### The data
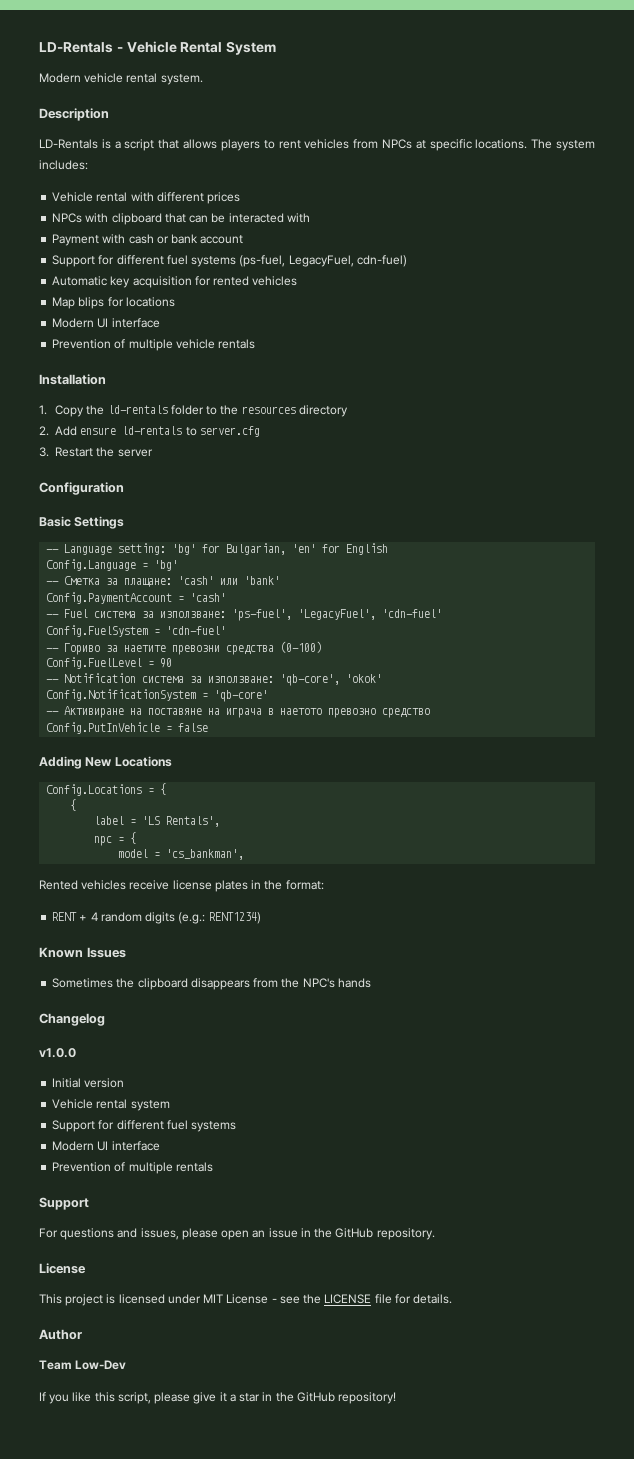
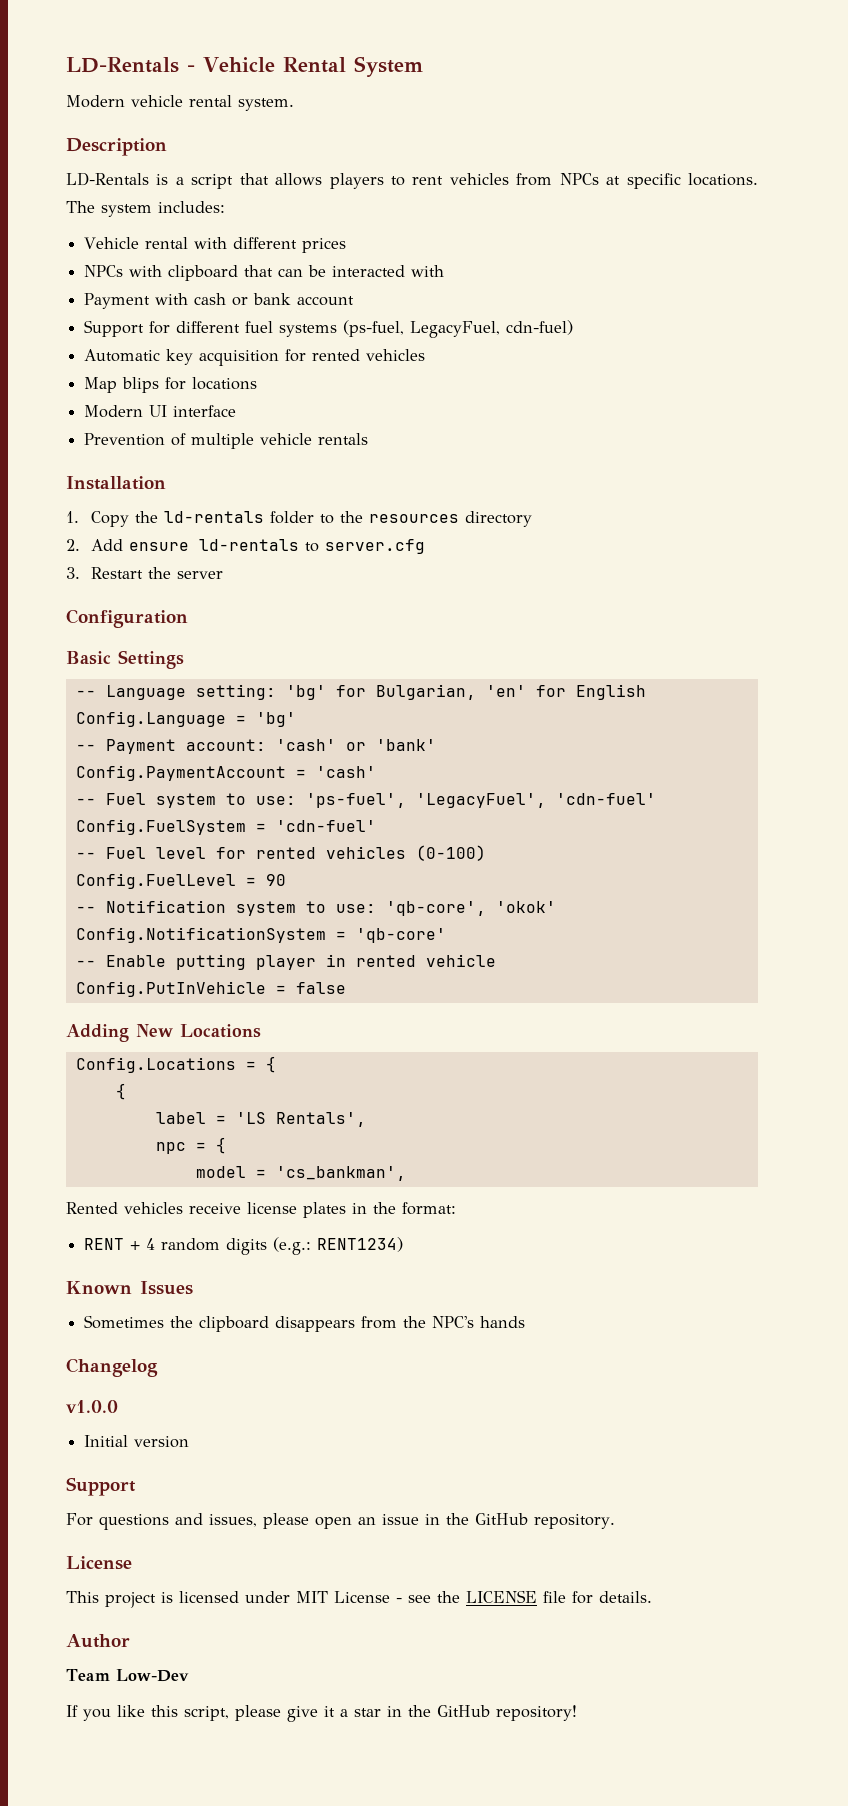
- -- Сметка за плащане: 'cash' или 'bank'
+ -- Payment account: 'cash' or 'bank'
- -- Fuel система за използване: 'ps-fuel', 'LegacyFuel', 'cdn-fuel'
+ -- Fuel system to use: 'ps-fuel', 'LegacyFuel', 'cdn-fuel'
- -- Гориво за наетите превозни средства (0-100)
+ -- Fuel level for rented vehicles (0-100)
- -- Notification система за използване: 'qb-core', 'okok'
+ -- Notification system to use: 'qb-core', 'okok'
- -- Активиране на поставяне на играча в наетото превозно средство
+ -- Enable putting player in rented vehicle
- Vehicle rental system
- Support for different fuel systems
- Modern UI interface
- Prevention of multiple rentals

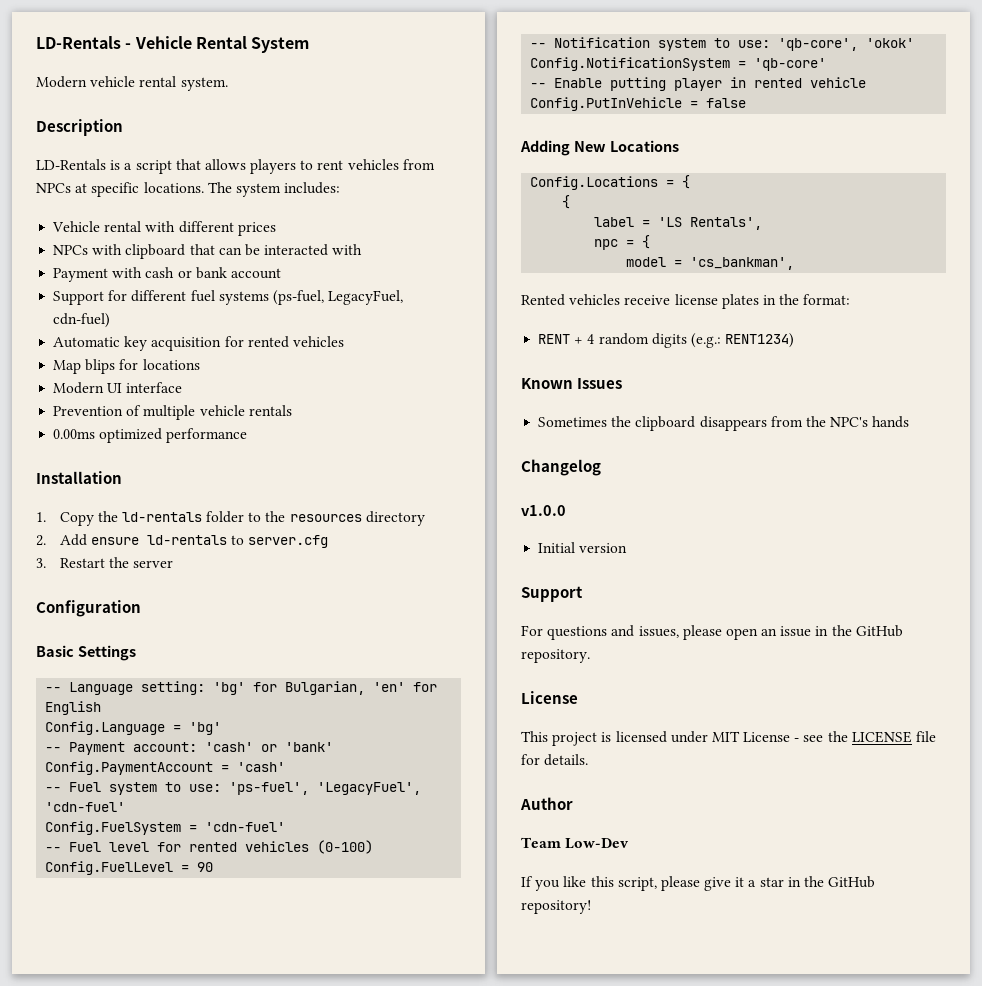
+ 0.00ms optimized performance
...
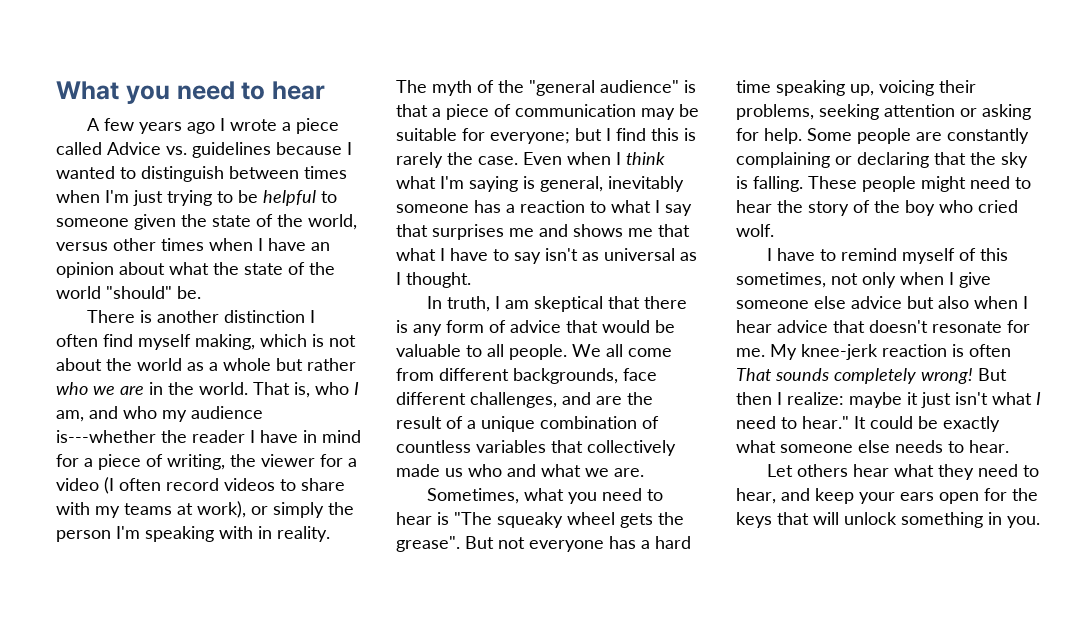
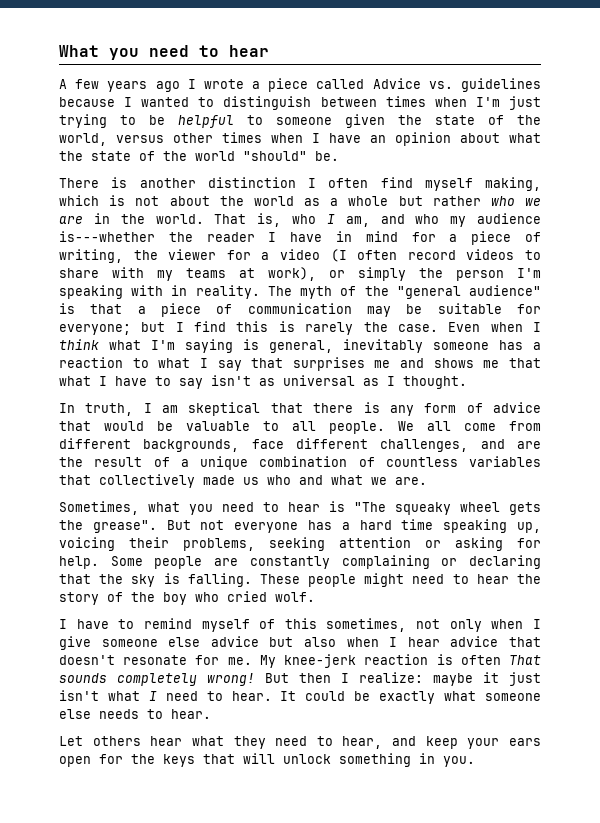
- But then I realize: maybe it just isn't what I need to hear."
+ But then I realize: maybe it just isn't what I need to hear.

### Your objective
Look above and copy only the lines from the one holding "account: 'cash' or 'bank'" to the one holding "0.00ms optimized performance", both included, exactly, minus the pictures.

### Result of this exercise
+ -- Payment account: 'cash' or 'bank'
- -- Fuel система за използване: 'ps-fuel', 'LegacyFuel', 'cdn-fuel'
+ -- Fuel system to use: 'ps-fuel', 'LegacyFuel', 'cdn-fuel'
- -- Гориво за наетите превозни средства (0-100)
+ -- Fuel level for rented vehicles (0-100)
- -- Notification система за използване: 'qb-core', 'okok'
+ -- Notification system to use: 'qb-core', 'okok'
- -- Активиране на поставяне на играча в наетото превозно средство
+ -- Enable putting player in rented vehicle
- Vehicle rental system
- Support for different fuel systems
- Modern UI interface
- Prevention of multiple rentals

+ 0.00ms optimized performance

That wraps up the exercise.